23 thoughts on “Winter(?) Blooms

  1. It’s amazing how much I love four nerve daisies and how much I don’t like Euryops… and yet they have similar flowers! But it’s the form and long nodding stems on the four nerve that do it. Lovely pictures and garden!


  2. It’s been mild here in Houston, too. Which is frustrating because now I’ll be covering things that are already thriving and tropicalish for the freeze this weekend.

    My Mexican honeysuckle is also starting to bloom!


    • Bummer! I didn’t know you guys are in line for a freeze, too. I really can’t cover anything, especially the iris stalks and blooms. I’m just hoping that the weather people are over-predicting. That’s never happened before, has it? 🙂 Good luck in Houston!


  3. Yes, sad but true, we are expecting a freeze here and I’m at the north side. I’ll be moving in my tropicals today. My salvia has done well all winter and I just cut the old spent stems back. Everything is coming up.


    • Normal for a mild winter, yes. 🙂 Typically, the salvias don’t bloom and unless an evergreen shrub or rosette, they’re dormant. But not so this year. The coneflowers rarely bloom in winter, but it does happen. In the next few nights, will have some freezing temperatures overnight; I’m not keen on that now, as so much has flushed out, but I don’t think I have much of a say about it.


  4. Good heavens! What’s all this talk of a freeze in Houston? I’ve not heard a thing about it. It’s a good reminder of just how large Houston is, how Bay and the wetlands affect our temperatures, and what “micro-climate” really means. We may drop to the upper thirties one night, but that’s not enough to nip much of anything.

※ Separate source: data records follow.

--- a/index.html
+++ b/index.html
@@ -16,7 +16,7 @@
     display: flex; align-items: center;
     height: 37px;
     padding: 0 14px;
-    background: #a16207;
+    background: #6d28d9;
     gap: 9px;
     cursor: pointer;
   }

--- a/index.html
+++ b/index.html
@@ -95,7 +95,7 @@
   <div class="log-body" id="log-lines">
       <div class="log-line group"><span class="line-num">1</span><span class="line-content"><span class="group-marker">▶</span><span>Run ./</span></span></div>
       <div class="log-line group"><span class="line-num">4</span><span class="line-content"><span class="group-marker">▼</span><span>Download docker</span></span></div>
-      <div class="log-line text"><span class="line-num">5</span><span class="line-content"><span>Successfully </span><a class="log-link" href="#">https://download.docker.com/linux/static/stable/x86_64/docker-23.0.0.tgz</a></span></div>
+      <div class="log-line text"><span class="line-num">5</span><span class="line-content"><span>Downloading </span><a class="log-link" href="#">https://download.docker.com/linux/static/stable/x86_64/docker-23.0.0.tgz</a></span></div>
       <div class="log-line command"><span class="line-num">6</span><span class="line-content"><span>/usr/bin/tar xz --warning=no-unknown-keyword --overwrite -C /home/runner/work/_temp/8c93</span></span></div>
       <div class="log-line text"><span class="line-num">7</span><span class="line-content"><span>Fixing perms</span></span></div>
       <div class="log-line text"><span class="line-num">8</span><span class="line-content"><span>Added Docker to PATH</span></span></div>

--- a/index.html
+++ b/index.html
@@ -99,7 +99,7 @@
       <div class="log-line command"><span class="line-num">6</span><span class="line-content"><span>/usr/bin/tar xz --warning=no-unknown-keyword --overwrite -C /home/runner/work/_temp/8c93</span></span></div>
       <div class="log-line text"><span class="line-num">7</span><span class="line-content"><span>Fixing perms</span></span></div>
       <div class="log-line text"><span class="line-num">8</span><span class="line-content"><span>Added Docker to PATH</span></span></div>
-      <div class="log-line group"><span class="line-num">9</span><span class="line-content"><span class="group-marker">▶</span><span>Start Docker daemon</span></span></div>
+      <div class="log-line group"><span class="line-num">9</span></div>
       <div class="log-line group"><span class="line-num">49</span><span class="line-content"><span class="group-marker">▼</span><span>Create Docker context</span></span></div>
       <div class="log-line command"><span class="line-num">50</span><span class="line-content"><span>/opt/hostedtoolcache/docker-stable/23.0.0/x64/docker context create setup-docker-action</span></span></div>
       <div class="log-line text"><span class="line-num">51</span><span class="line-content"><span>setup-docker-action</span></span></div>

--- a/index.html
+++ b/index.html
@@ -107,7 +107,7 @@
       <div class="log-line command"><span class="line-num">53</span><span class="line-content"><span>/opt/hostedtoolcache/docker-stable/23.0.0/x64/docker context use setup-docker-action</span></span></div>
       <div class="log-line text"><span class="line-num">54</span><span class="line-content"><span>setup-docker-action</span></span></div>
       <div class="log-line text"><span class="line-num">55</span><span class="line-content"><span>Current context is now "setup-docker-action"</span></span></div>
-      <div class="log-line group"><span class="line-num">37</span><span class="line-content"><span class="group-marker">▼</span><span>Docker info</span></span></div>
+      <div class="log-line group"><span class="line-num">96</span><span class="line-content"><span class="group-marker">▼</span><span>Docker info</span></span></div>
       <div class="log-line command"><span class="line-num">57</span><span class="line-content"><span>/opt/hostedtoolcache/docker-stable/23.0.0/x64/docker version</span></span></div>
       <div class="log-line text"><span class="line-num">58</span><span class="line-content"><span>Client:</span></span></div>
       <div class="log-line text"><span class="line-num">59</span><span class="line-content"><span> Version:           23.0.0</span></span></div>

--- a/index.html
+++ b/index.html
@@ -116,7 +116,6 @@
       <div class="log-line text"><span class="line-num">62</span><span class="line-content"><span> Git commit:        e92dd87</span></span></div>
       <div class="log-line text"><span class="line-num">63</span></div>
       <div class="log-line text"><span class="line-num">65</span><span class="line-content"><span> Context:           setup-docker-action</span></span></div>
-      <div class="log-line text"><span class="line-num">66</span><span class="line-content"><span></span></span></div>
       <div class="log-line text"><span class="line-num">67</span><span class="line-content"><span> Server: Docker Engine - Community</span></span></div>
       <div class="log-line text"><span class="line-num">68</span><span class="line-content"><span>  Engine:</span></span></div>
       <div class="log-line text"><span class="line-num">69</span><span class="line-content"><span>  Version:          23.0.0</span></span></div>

    I smiled to see your four-nerve daisy. They were just emerging in the hill country last weekend. The dewberries are thick here now, and I’ve even found a few blue flags in the ditches. They’re raggedy beyond belief, but there. My big surprise in the hill country made me feel as though the flower gods had blessed me. Right there on the Willow City Loop, the white prickly poppies were thick. I could hardly believe it. They were too scattered for any kind of impressive field-of-poppies photo, but I’ll be sharing a couple of portraits. You can imagine how happy the bees were to have their pollen-filled faces shining in the sun!

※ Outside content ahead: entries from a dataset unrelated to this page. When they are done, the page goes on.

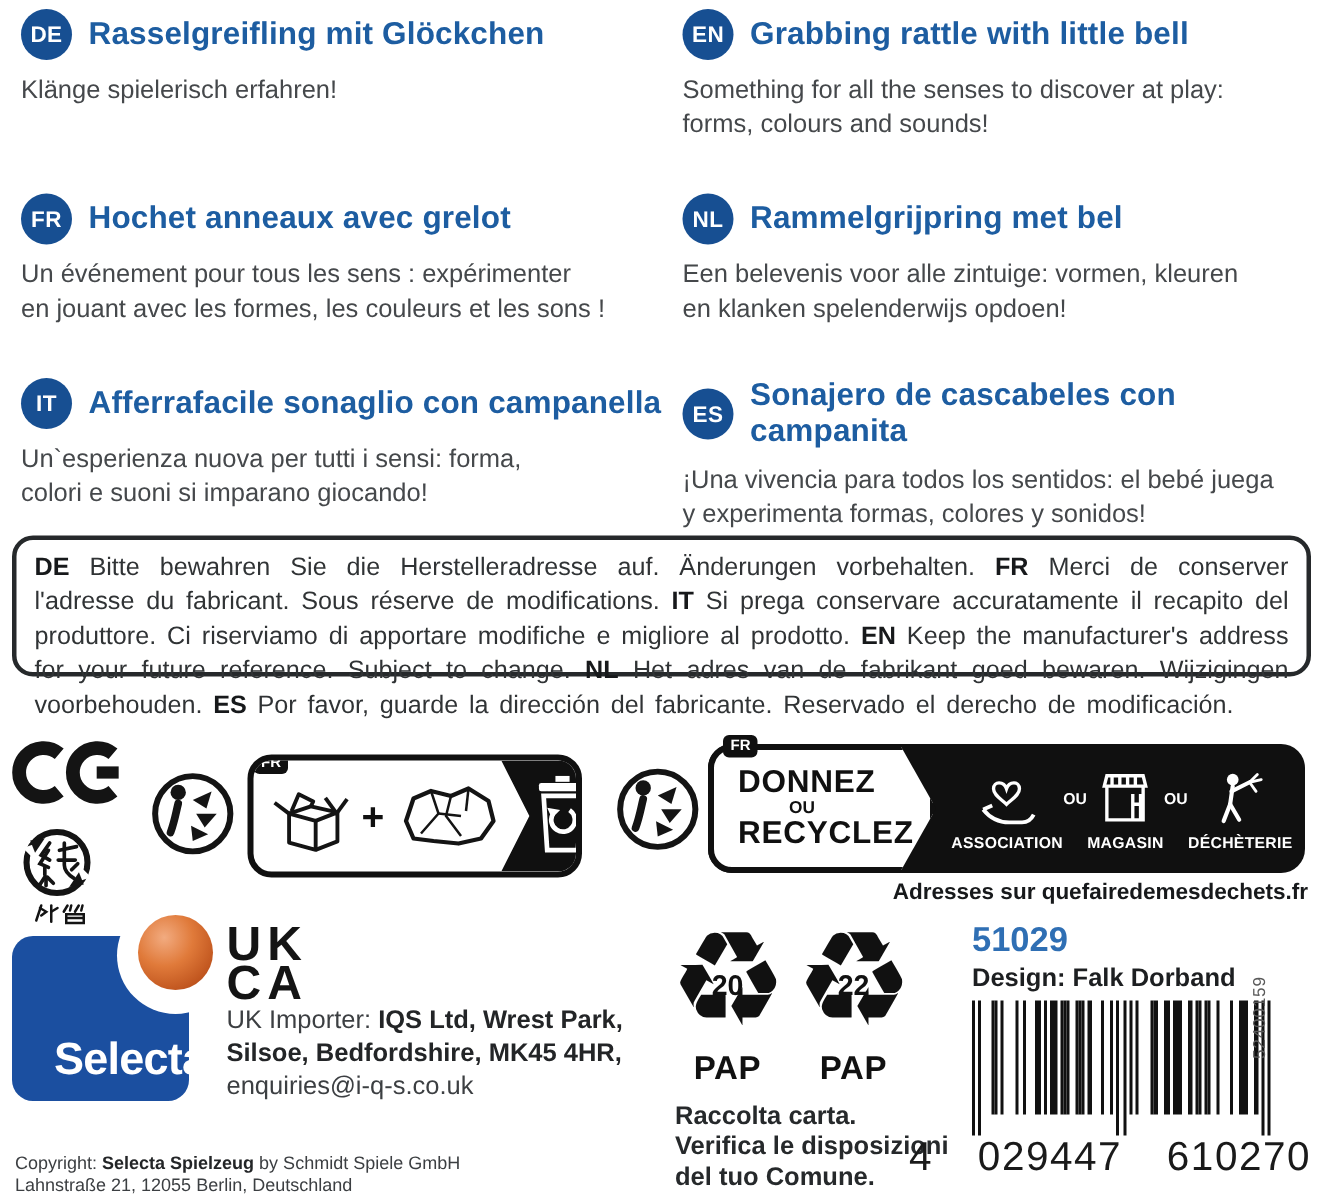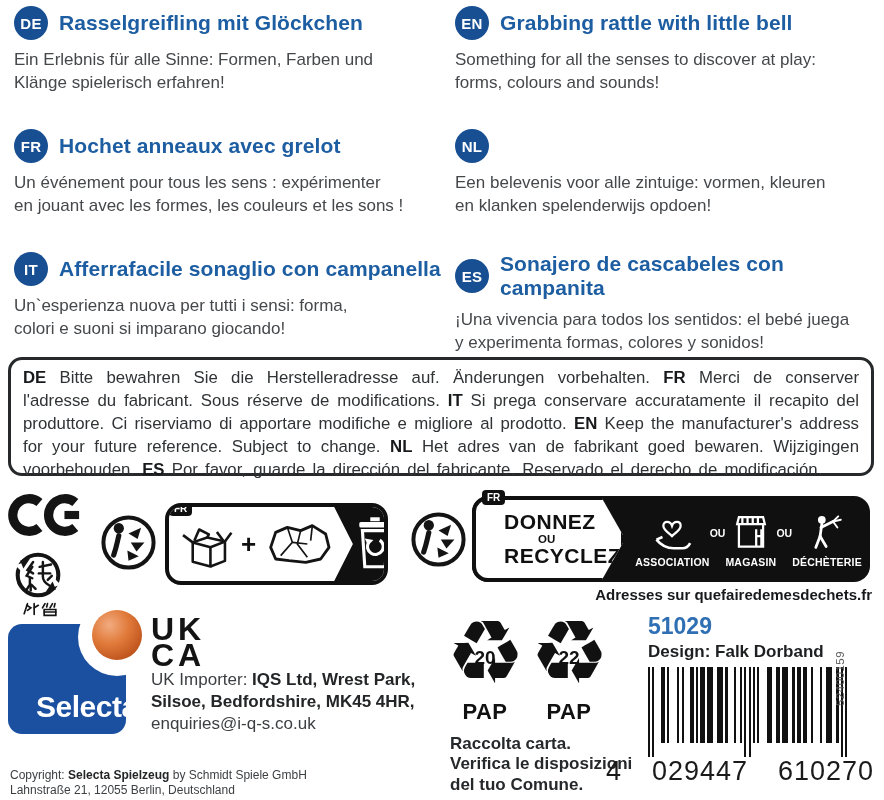--- a/index.html
+++ b/index.html
@@ -109,7 +109,6 @@
       <h2 class="lang-title">Rasselgreifling mit Glöckchen</h2>
     </div>
     <p class="lang-body">
-      <span>Ein Erlebnis für alle Sinne: Formen, Farben und</span>
       <span>Klänge spielerisch erfahren!</span>
     </p>
   </div>

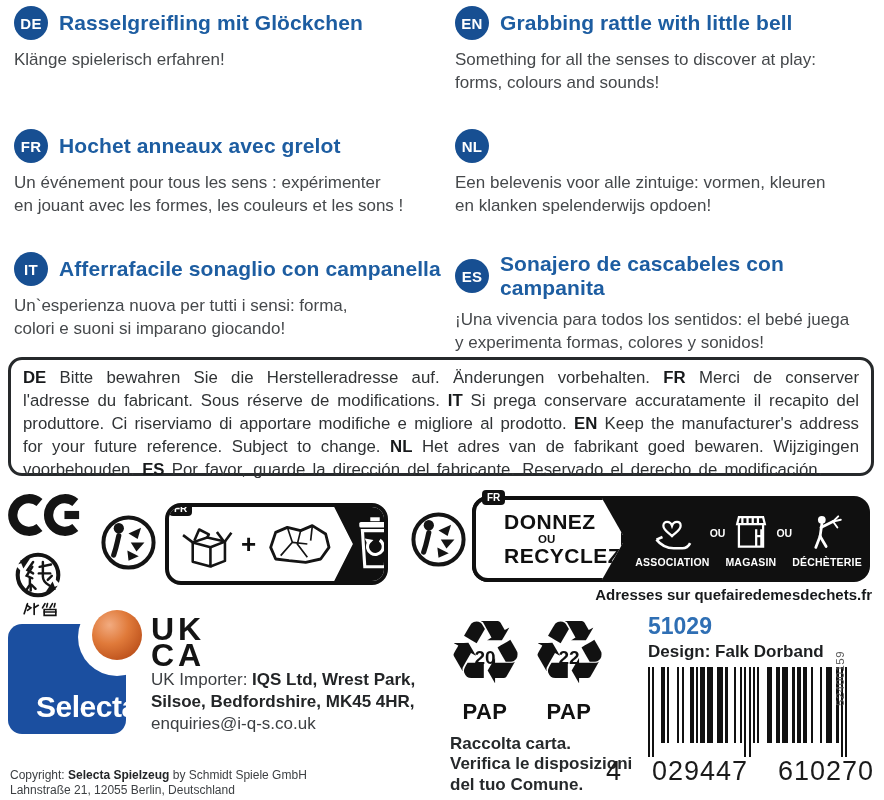--- a/index.html
+++ b/index.html
@@ -135,6 +135,7 @@
   <div class="lang-section pos-3">
     <div class="lang-header">
       <span class="lang-badge">NL</span>
+      <h2 class="lang-title">Rammelgrijpring met bel</h2>
     </div>
     <p class="lang-body">
       <span>Een belevenis voor alle zintuige: vormen, kleuren</span>

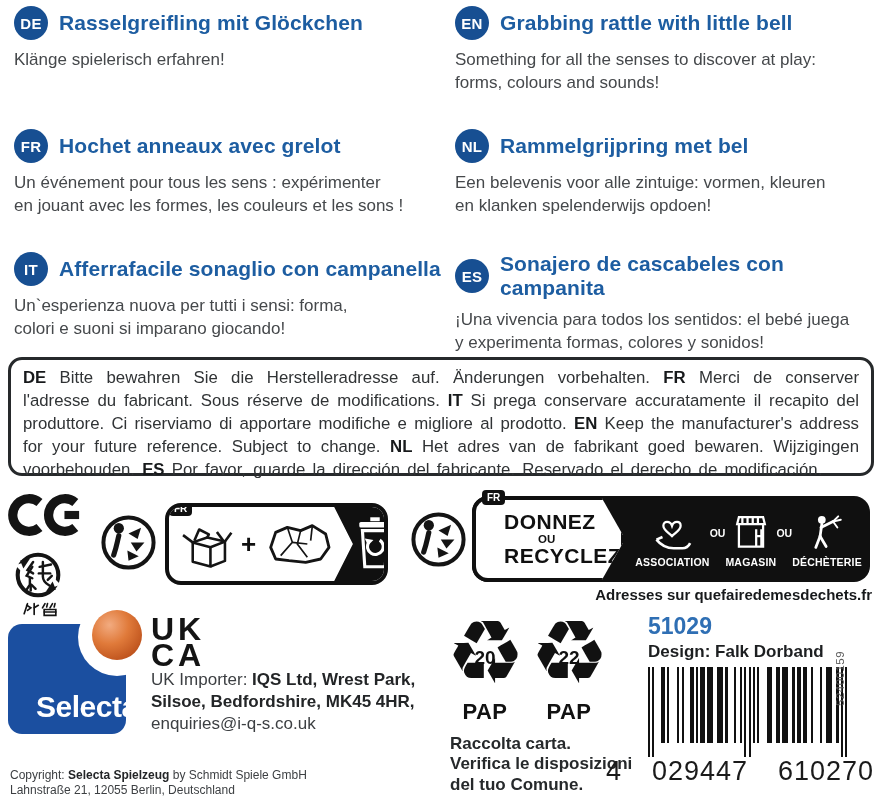--- a/index.html
+++ b/index.html
@@ -23,7 +23,7 @@
   .lang-body span { display:block; }
 
   
-  .notice-box { position:absolute; left:8px; top:357px; width:866px; height:119px;
+  .notice-box { position:absolute; left:8px; top:357px; width:866px; height:94px;
     border:3px solid #26292b; border-radius:14px; padding:6px 12px 8px;
     font-size:16.8px; line-height:1.37; color:#303335; text-align:justify; word-spacing:2.5px; }
   .notice-box b { color:#17191b; }

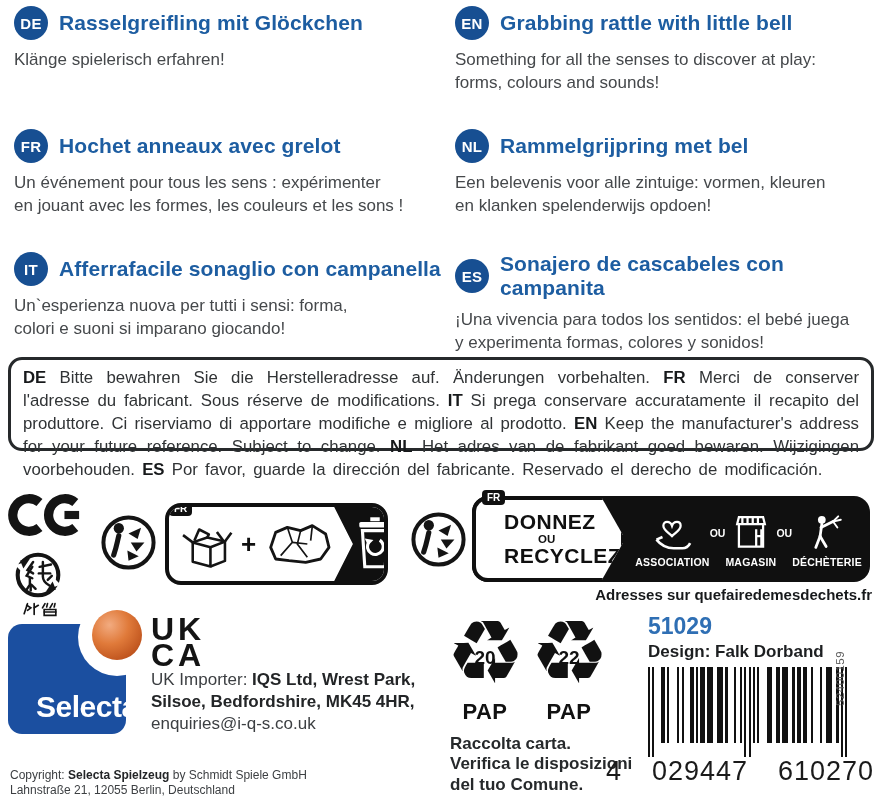--- a/index.html
+++ b/index.html
@@ -49,7 +49,7 @@
     border-radius:16px; display:flex; overflow:visible; }
   .donnez-left { position:relative; flex:0 0 152px; background:#fff; border:4px solid #101010;
     border-radius:16px 0 0 16px; clip-path:polygon(0 0,84% 0,100% 50%,84% 100%,0 100%);
-    display:flex; flex-direction:column; align-items:flex-start; justify-content:center; padding:2px 0 2px 28px;text-align:center; }
+    display:flex; flex-direction:column; align-items:flex-start; justify-content:center; padding:2px 0 2px 16px;text-align:center; }
   .donnez-l1,.donnez-l3 { font-size:21px; font-weight:800; color:#101010; letter-spacing:.5px; line-height:1.02; }
   .donnez-l2 { font-size:11.5px; font-weight:bold; color:#101010; margin-left:34px; line-height:1.1; }
   .donnez-right { flex:1 1 auto; display:flex; align-items:center; justify-content:space-evenly; padding:4px 8px 2px 10px; }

    • Yes, everyone–including myself–are freaking out. It’s not unusual for us to have a freeze in March, but it’s been so mild this year, that everything is coming, or has come, out–ready for spring. My biggest heartbreak are the iris; I must have 2-3 hundred buds–quite a show. If it gets as cold as the weather folk are prediciting, they’ll all be mush.

      I love prickly poppies and I look forward to your beautiful photos. I’ll bet the bees were super happy about all that poppy goodness!


  5. I’m trying to pretend it won’t actually be 25 degrees later… And wrapping up my peas and lettuce in case it will actually get that cold.
    I’m glad I took a run to the garden shop today for some bedding plants for the house to go on the market. One of the regular employees there (they’re all regulars at this place!) hollered after my selections: “you need to keep those indoors through Wednesday!”


  6. Yeah, I am near Bastrop and hope covering the babrabdos cherry, new mistflower leaves, clematis and young yarrow. We will see, I bet the frostweed will put on a show!


    • I only covered a few tender ones, like the Dianella. I like that plant (a non-native), but it’s not reliably winter hardy. I did bring into the house my bouginvilla–for the first time this year, which tells you how mild it’s been. I haven’t checked my frostweed yet this morning, thanks for the reminder. Hope all your plants are ok!


    • No, there wouldn’t be, I guess. We have more out than we should, but there’s not much to do about that. My house is full of iris stalks right now. I must have cut 50 stalks with open, or near open, blooms. I left some out, so they’ll be mush after our freezes, though it’s only 30 right now.